Start of Block
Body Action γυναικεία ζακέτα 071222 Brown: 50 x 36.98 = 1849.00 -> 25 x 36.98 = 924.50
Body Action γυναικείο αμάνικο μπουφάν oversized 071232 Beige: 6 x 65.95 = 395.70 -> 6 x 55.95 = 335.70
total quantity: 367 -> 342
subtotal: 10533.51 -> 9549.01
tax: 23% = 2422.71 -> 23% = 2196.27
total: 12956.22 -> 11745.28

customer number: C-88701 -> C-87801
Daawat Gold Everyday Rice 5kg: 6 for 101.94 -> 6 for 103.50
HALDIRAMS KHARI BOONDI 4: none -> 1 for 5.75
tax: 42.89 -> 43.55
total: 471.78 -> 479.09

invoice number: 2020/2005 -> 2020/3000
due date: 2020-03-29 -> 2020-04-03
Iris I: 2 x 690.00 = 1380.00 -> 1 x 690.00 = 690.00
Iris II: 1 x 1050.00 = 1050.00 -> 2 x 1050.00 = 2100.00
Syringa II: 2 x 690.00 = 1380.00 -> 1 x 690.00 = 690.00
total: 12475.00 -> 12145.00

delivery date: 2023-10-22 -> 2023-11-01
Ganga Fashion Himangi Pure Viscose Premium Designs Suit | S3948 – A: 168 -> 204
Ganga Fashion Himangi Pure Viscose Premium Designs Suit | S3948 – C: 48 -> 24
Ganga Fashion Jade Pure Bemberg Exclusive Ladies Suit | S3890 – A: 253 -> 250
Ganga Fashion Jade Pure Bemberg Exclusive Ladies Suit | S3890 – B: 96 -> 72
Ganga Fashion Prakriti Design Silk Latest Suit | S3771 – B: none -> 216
End of Block
**What to produce**:
When the line with "Body Action γυναικείο" is reached in the data above, start copying there, and copy each line exactly until the line with "customer number: C-88701 -> C-87801" has been copied; copy nothing else.

**Result**:
Body Action γυναικείο αμάνικο μπουφάν oversized 071232 Beige: 6 x 65.95 = 395.70 -> 6 x 55.95 = 335.70
total quantity: 367 -> 342
subtotal: 10533.51 -> 9549.01
tax: 23% = 2422.71 -> 23% = 2196.27
total: 12956.22 -> 11745.28

customer number: C-88701 -> C-87801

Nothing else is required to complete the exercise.